Scan the records below for the line with "border-bottom: 4px solid" and the line with "result was converted". Repeat those two lines and every line between them exactly, and nothing else.

### RECORDS FOR THE TASK:
- - - - - - -

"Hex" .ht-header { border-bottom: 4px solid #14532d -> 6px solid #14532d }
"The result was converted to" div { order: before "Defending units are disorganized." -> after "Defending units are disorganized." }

- - - - - - -

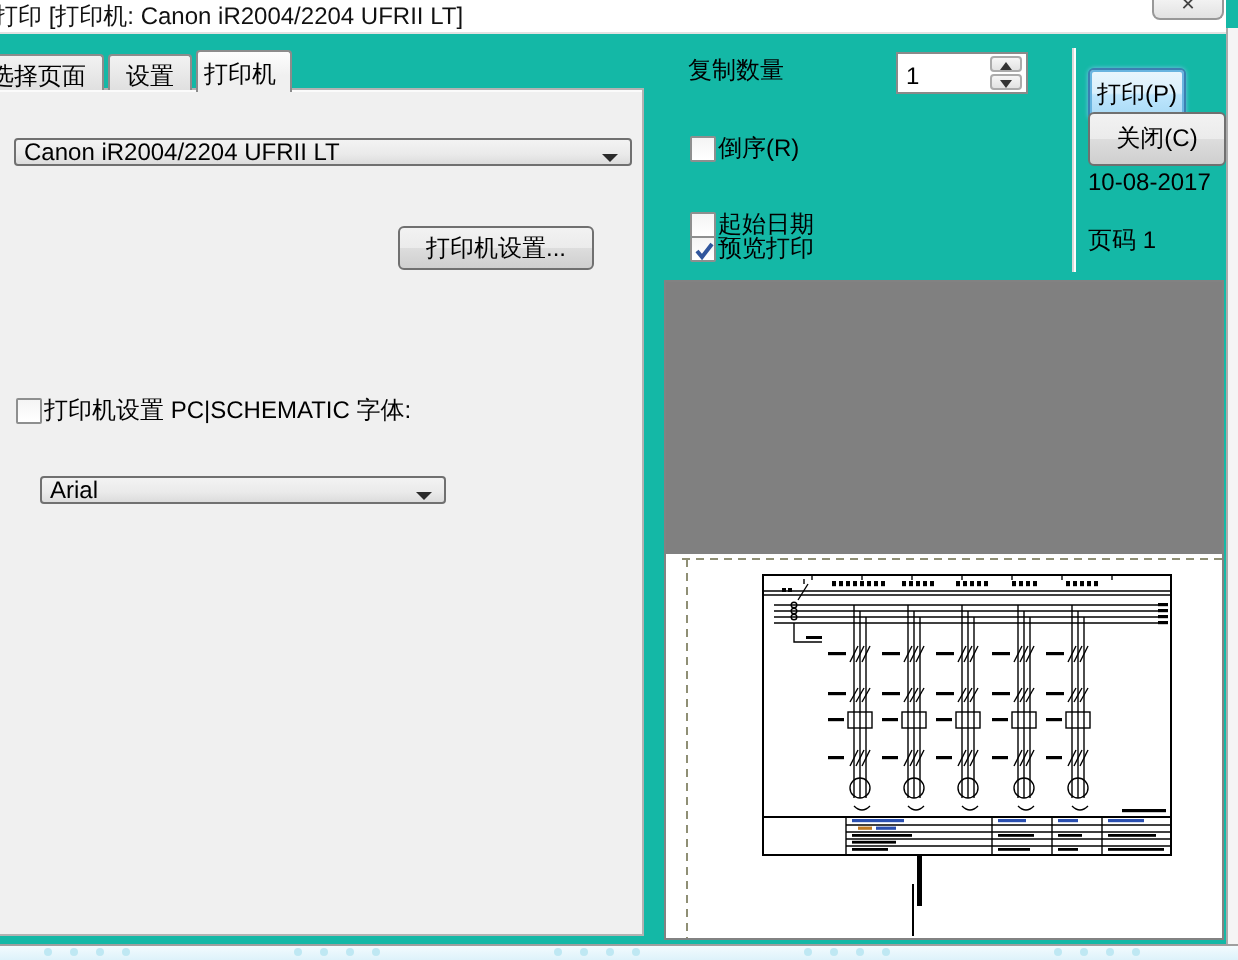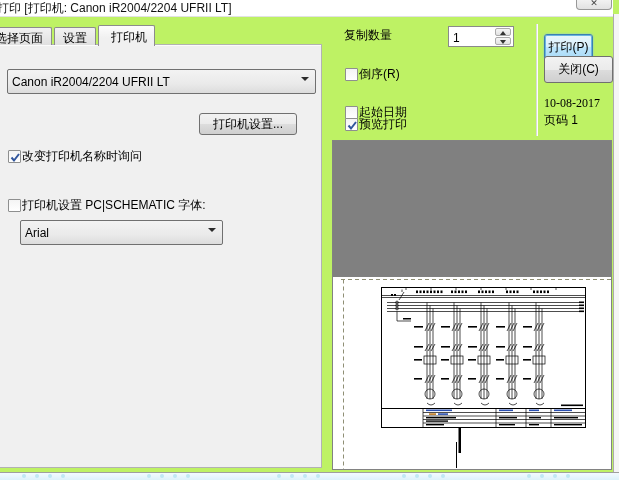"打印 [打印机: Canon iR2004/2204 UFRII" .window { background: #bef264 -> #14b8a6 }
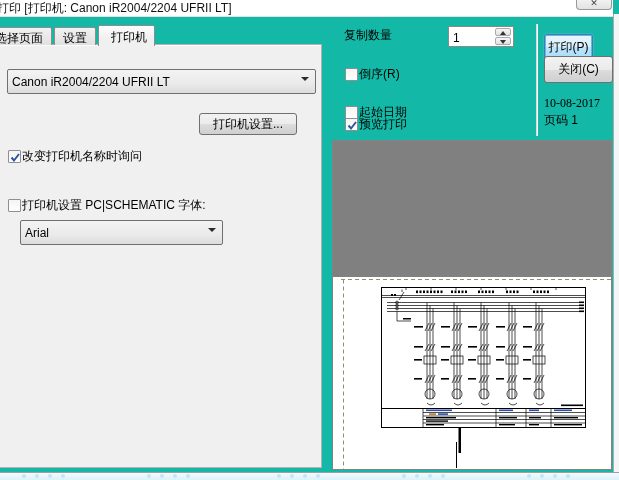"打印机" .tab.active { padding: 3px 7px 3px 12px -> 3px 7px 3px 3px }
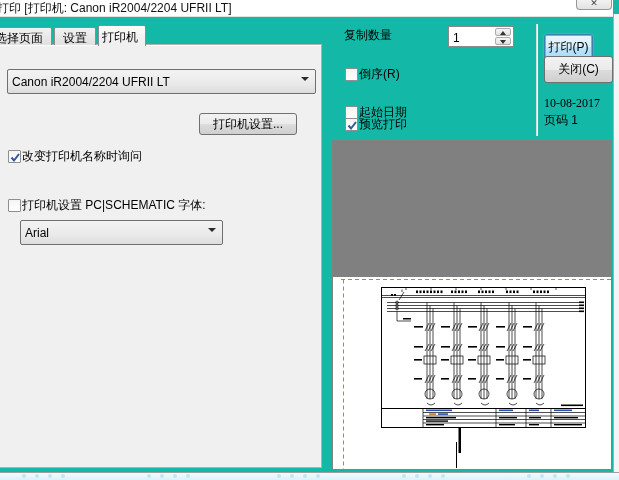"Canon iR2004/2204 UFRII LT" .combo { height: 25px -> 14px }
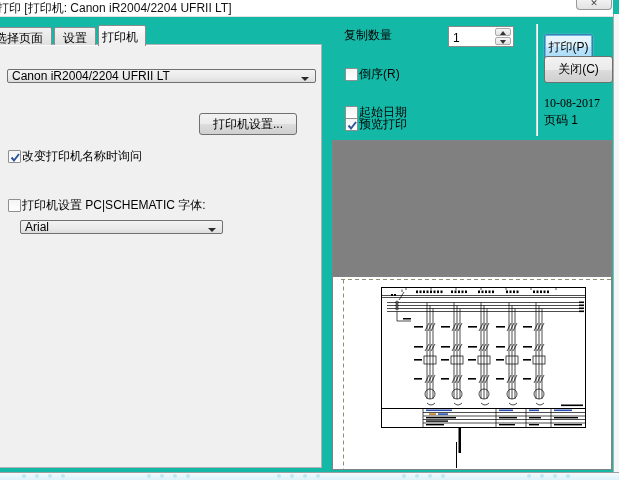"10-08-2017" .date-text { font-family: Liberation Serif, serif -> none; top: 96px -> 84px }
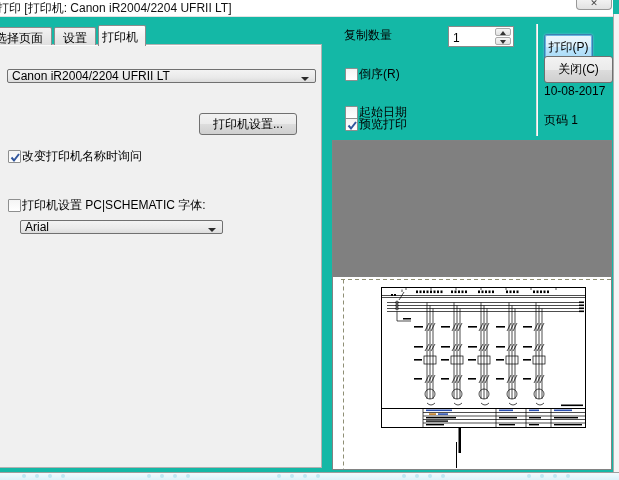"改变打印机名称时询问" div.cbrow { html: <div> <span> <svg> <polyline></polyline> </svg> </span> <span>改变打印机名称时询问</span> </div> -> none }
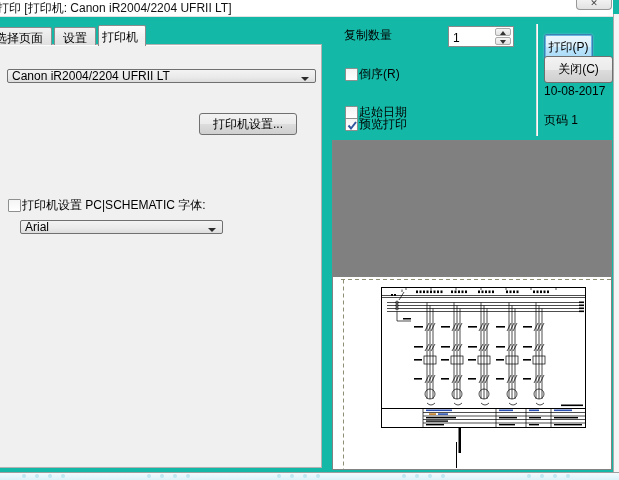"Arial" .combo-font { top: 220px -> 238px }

- - - - - - -

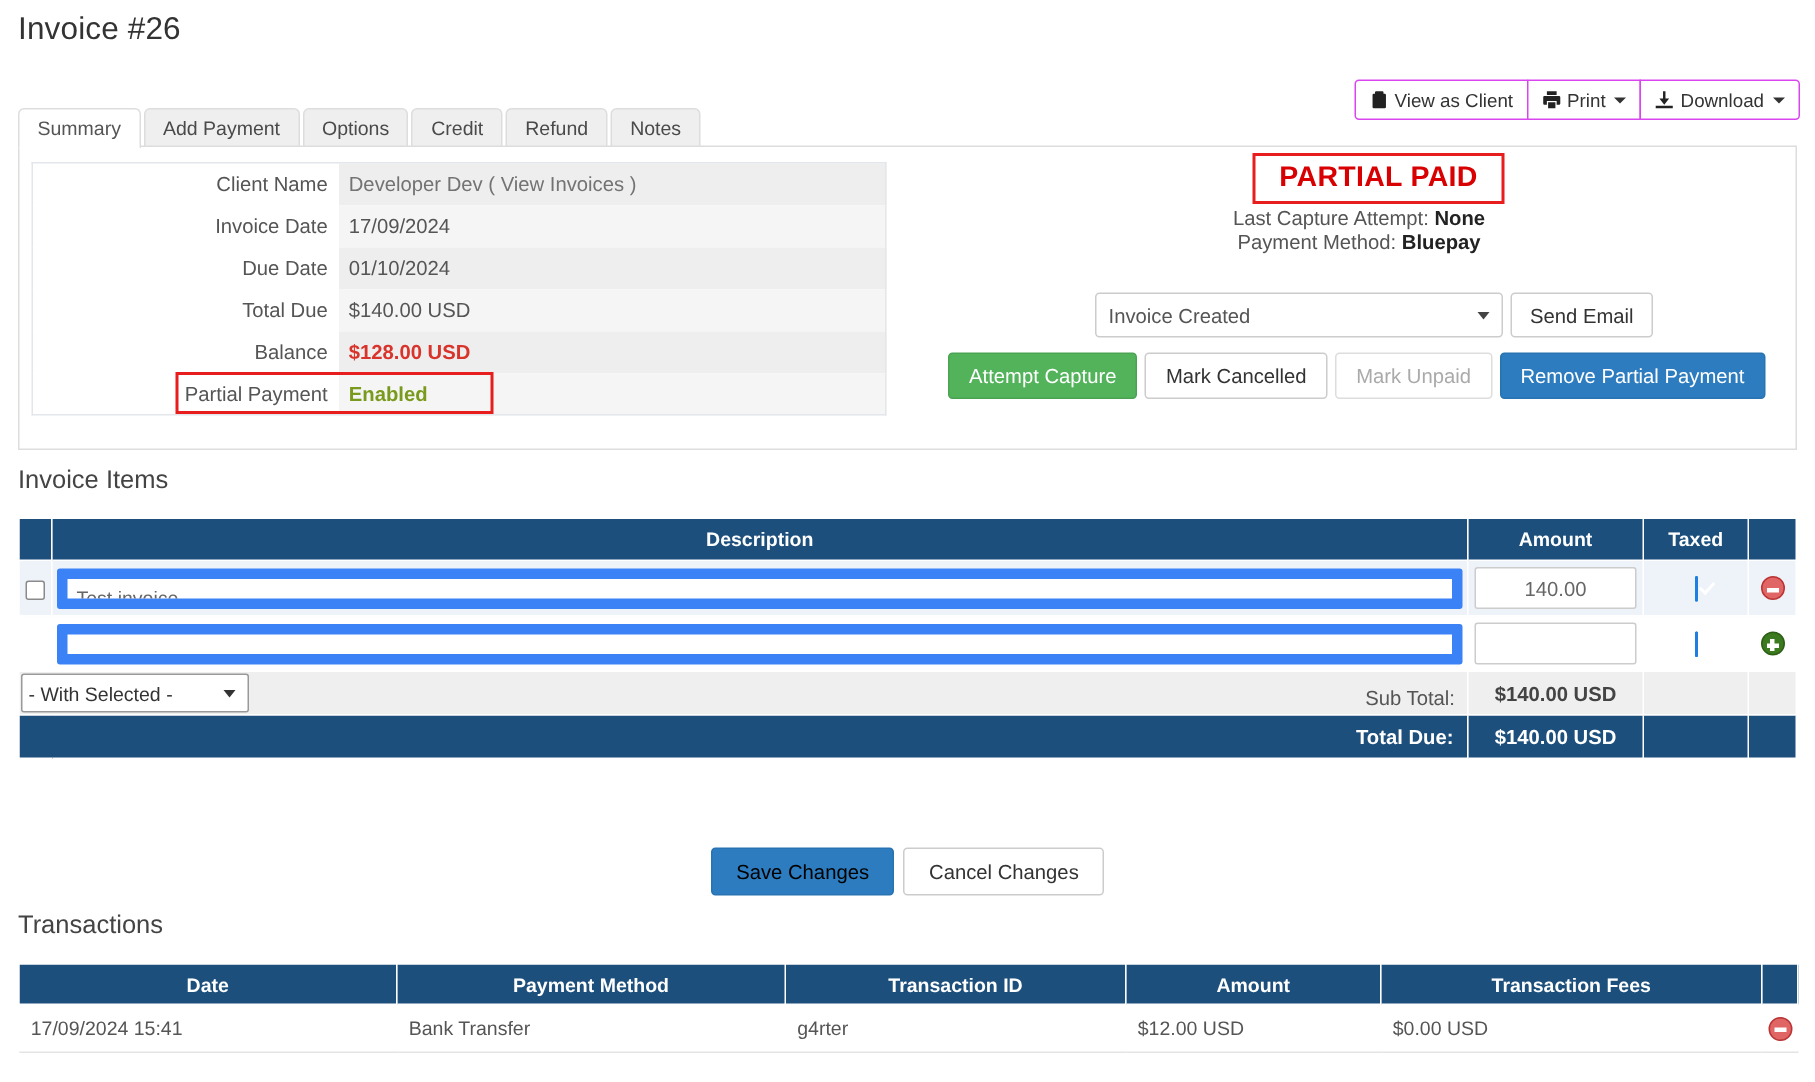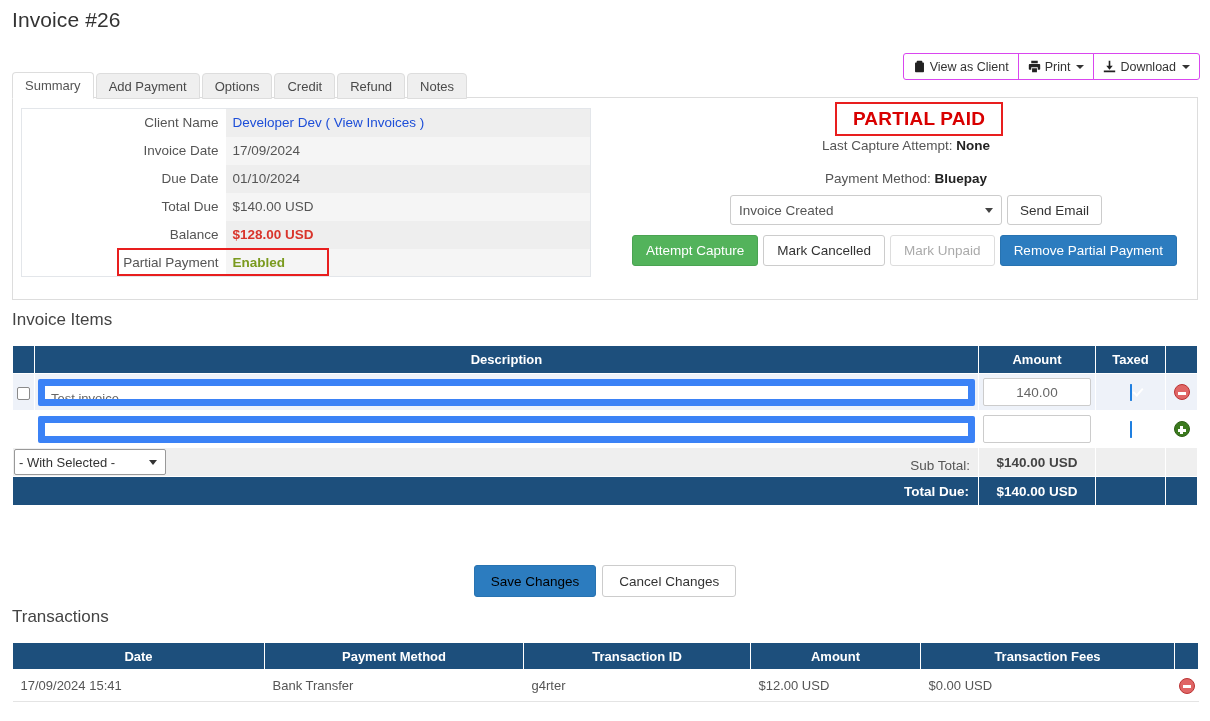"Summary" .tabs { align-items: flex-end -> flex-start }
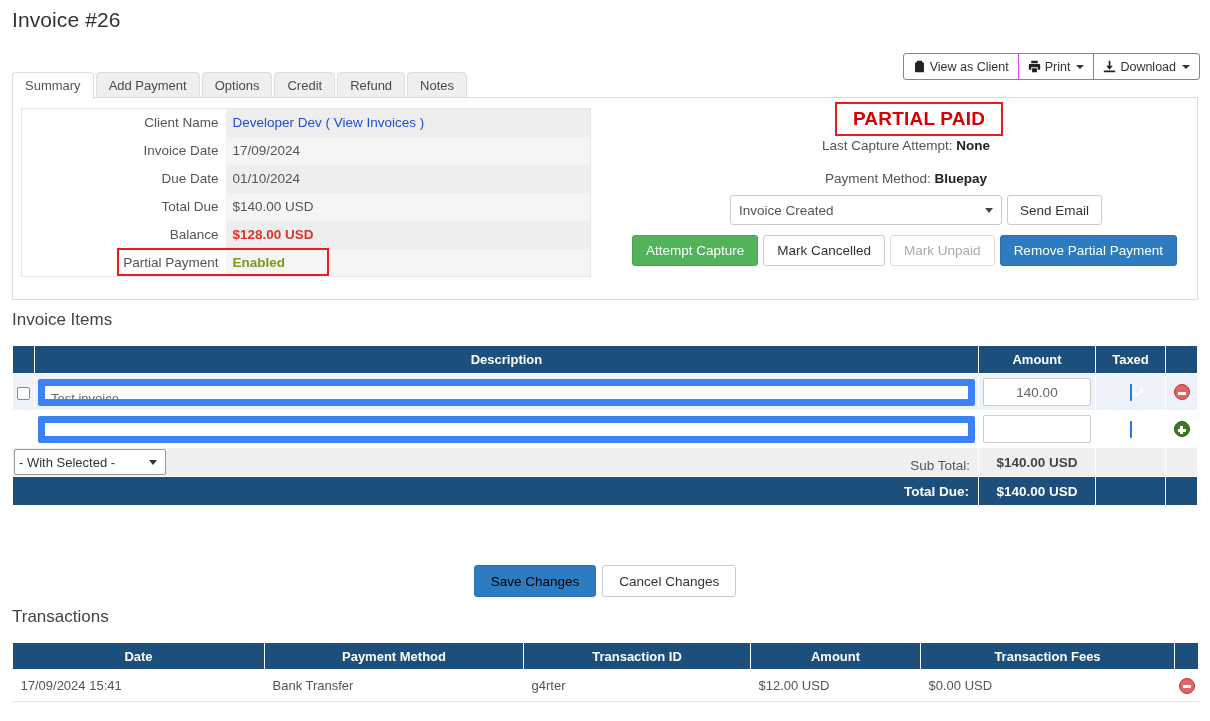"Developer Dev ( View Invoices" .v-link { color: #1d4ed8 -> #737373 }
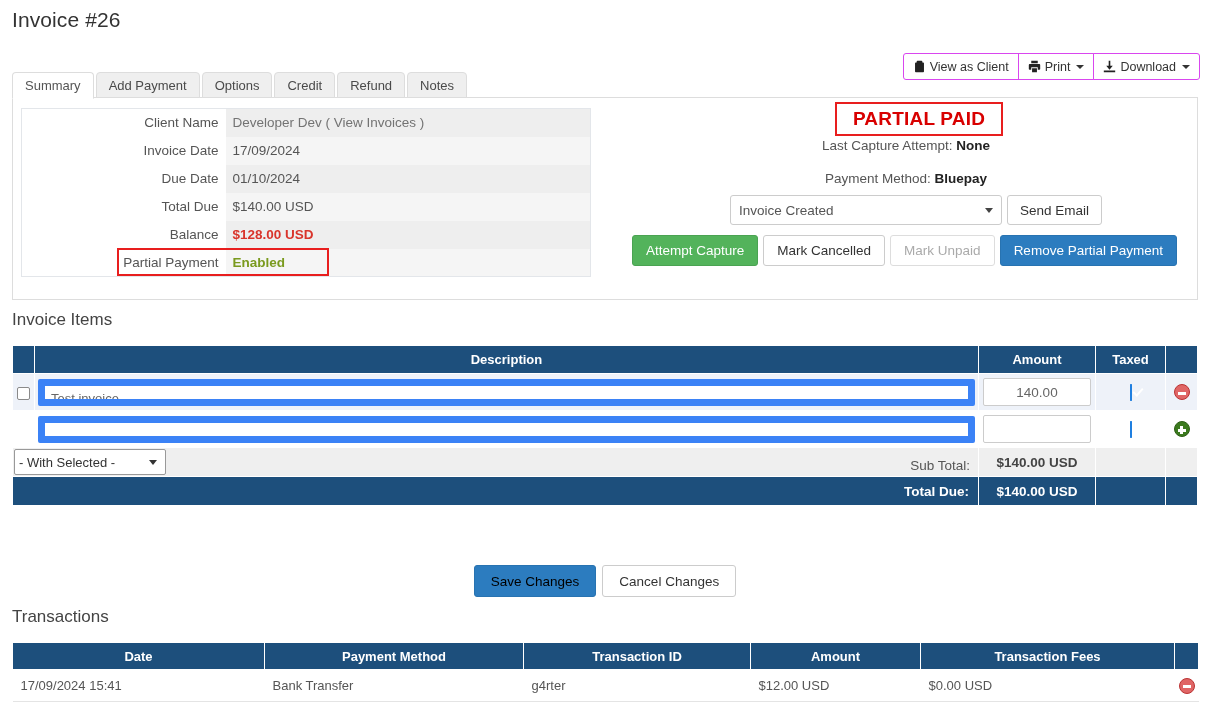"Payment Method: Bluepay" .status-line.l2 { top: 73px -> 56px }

- - - - - - -

### TASK SOLUTION:
"Hex" .ht-header { border-bottom: 4px solid #14532d -> 6px solid #14532d }
"The result was converted to" div { order: before "Defending units are disorganized." -> after "Defending units are disorganized." }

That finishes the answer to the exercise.